This was part of Decision Making in Health and Medical Care
(Rapid) Evolution of the Modern Cancer Center
Larry Norton, Memorial Sloan Kettering Cancer Center
Friday, May 21, 2021
Abstract: Academic cancer centers are a relatively new invention, closely tied historically to the National Cancer Act of 1971. They were designed to marry optimal in-person care of diagnosed patients with laboratory science intended to advance cancer management. In-person clinical trials grew in importance as the field matured, some asking purely scientific questions but most, especially lately, including government supported ones, involving products in commercial development by industry. The design of cancer centers has thus always evolved to meet the needs and expectations of the public, and to take advantage of novel opportunities. However, major changes in technology and society are now accelerating the process in meaningful ways. Some of these changes involve an emphasis on prevention and diagnosis over just treatment, a shift toward expansion of activities beyond physical contact as by remote access to trials of investigational medicines, the use of telemedicine in both research and care, the establishment of broad based biobanks, the emergence of massive collaborative efforts in both data acquisition and analysis, and the development of knowledge bases to guide clinical decisions using molecular information.
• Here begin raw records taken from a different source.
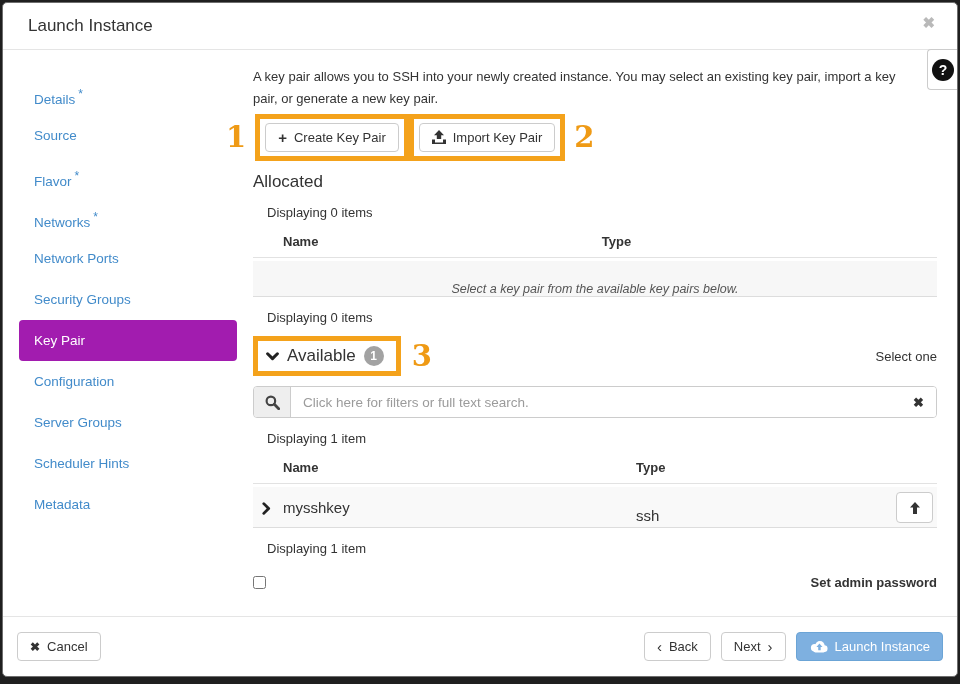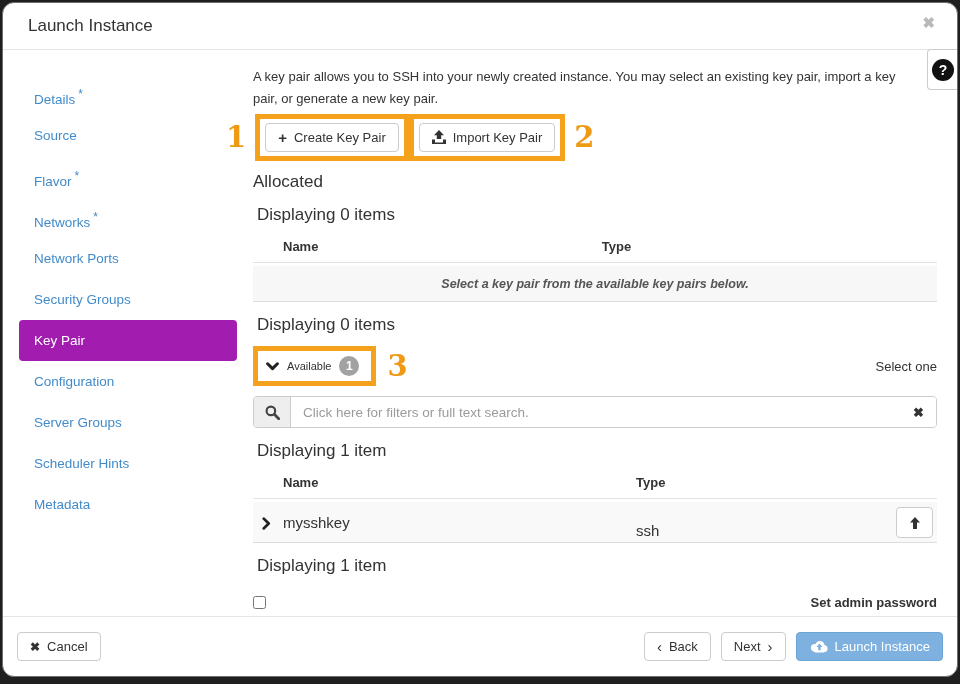"Launch Instance" .modal { border-radius: 12px -> 5px }
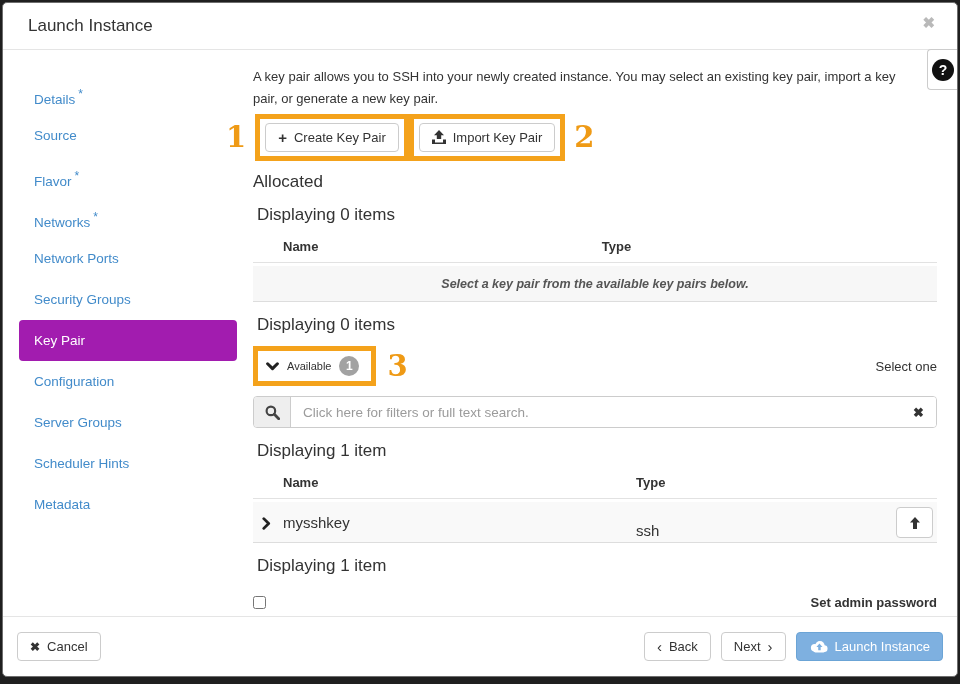"Displaying 0 items" .count { font-size: 17px -> 13px; margin: 13px 4px 11px -> 13px 14px 11px }
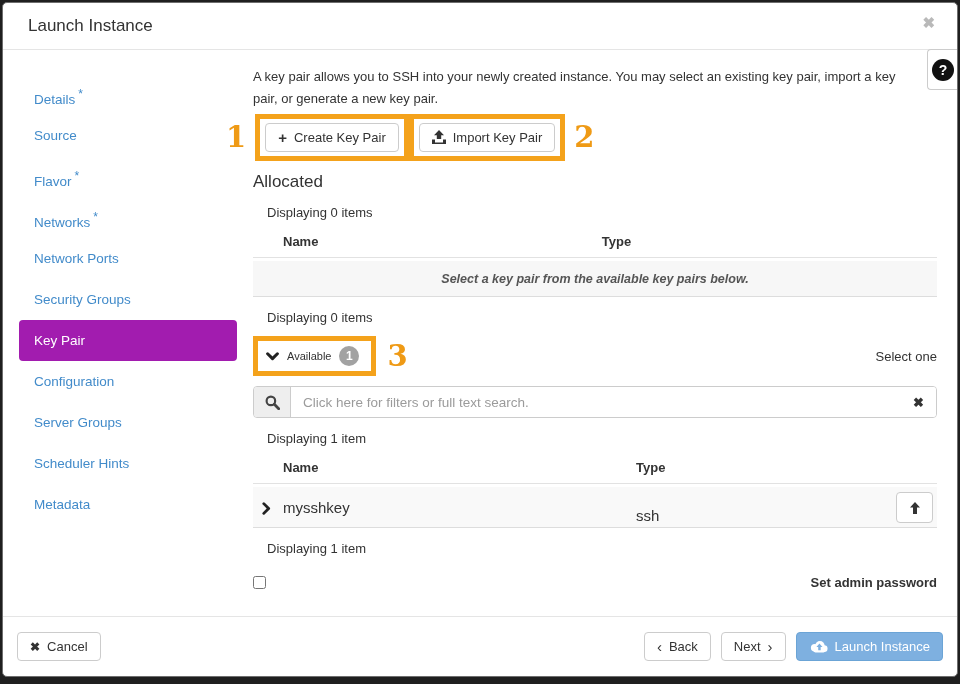"Select a key pair from" .empty-row { align-items: center -> flex-end; font-weight: bold -> none }
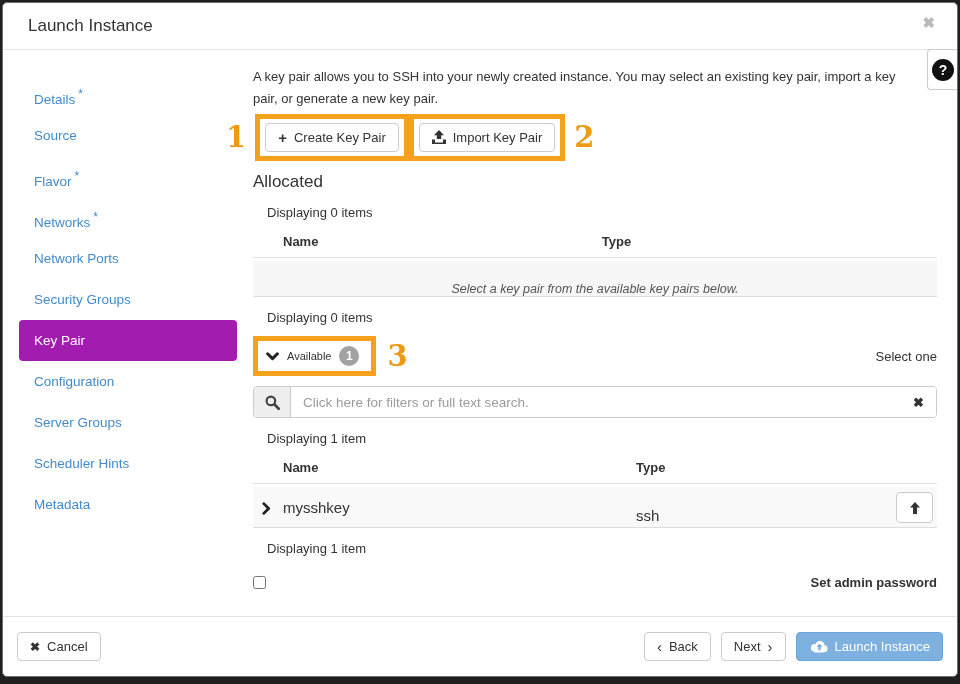"Available" .avail-title { font-size: 11px -> 17px }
What remains to be better addressed is an improved relationship between the centers and industry. A more efficient mechanism for commercially-minded very early development of discoveries and concepts derived from center research, now constrained by limitations in both financial and human resources, would benefit all parties, including the public. Ideally, all these evolutionary advances will not only improve the quality of care, research, education, and but also promote health care equity in diverse populations.